BeWelcome is a great project and I’m still very much supportive of the concept of democratic open source hospitality exchange. Unfortunately I don’t feel the time I spent on improving BW has been very effective. It’s hard to create software by committee. There has definitely been progress but I think the whatever happens at the start of a project can largely determine its future and with BW the code base that was used as a start was far from ideal. Another issue is the fear of power concentration. BW was started by people who had been dealing with a dictator- management style for years within Hospitality Club. I tried to move a bit more towards a do-ocratic way of working, but this didn’t really work out so well either.

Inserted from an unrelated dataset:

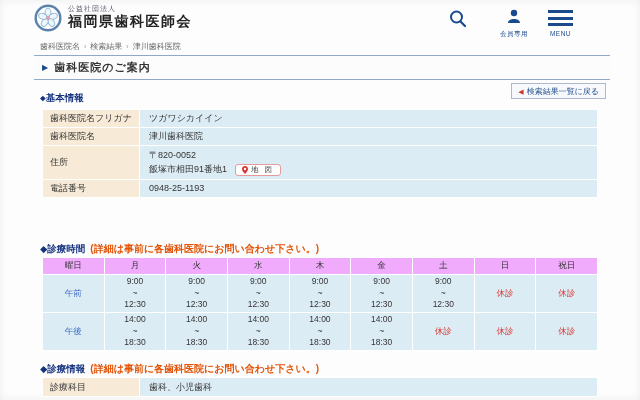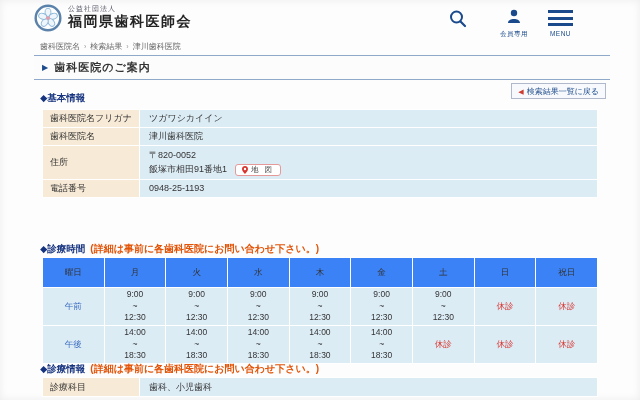"◆基本情報" .sec-basic { font-family: none -> Liberation Mono, monospace }
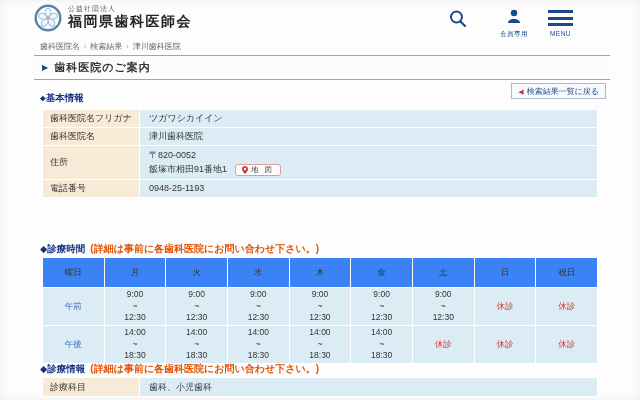"曜日" .tbl-sched td.day { background: #3b82f6 -> #f0abfc; height: 30px -> 17px }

All in all I’m happy for trying but it’s clear to me that my time and energy are better spent elsewhere. I didn’t come to this conclusion on my own and thus it was finally time to pick up some pieces and ideas.

Taking (trust)root

Trustroots was released 4 days ago. Almost all of this was the work of Mikael. Callum and I first wanted to build it in Meteor, a very nice real-time JavaScript framework but we kind of stalled with that. Mikael simply went ahead and did it with Mongo, Express, Angular and Node (MEAN). Do-ocracy at work. Now there’s a working proof of concept.

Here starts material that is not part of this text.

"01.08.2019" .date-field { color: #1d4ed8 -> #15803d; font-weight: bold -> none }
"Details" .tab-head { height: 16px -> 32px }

In a very short time hundreds of people have joined and this is with the most MVPish thing we could imagine. And whenever I check the numbers these days I see more and more people. Of course this growth can flatten very soon if we would stop here.

Next steps

1. beyond hitchhikers

Hitchwiki will be a great place to really get Trustroots growing. We have many visitors on there and if we properly integrate the two projects we’ll see a nice boost.

Another fairly obvious step is to look behind hitchhiking. Warm Showers is a great website for traveling bicyclists. It’s fairly good at what it’s doing, so we won’t do the same thing for bicyclists, but we will do it for dumpster divers and for traveling veg(etari)ans it can be very nice to stay with (and host) like-minded people – plus this will be a nice way to grow the related wikis.

I see this happening as follows: people can sign up to be part of specific groups (e.g. only veg) and we’ll only do this for a limited number of groups so we can quickly get enough critical mass among a specific niche group. Using the spread and growth of hitchhikers (who are constantly meeting people) we can extend into other fields.

2. API and mobile

Most important for mobile is that the web app Trustroots works well on all mobile browsers.

An Android app would be an excellent addition and I expect someone (contact us) will come up and offer building one very soon. This requires a solid API though and I’m not yet sure how this works out with the mean stack we’re using.

3. trust beyond hospitality exchange

Since 2007 sharing has become big business. Uber and Airbnb have 9 figure valuations. This wasn’t exactly what I had in mind when I was dreaming of a better world in 2006 but it’s exciting to see that there’s a lot more potential for new things now. We should go and build a ride share application that works for hitchhikers – and that works within cities.

We also want to share resources and connect people beyond couches and transport: adventure! I’m thinking along the lines of the Decentralized Dance Party and real life gaming. Once we have gathered enough trust in a city (Berlin will probably be the first) it will be possible to organize ad-hoc pot lucks and share resources among people in a much wider scale.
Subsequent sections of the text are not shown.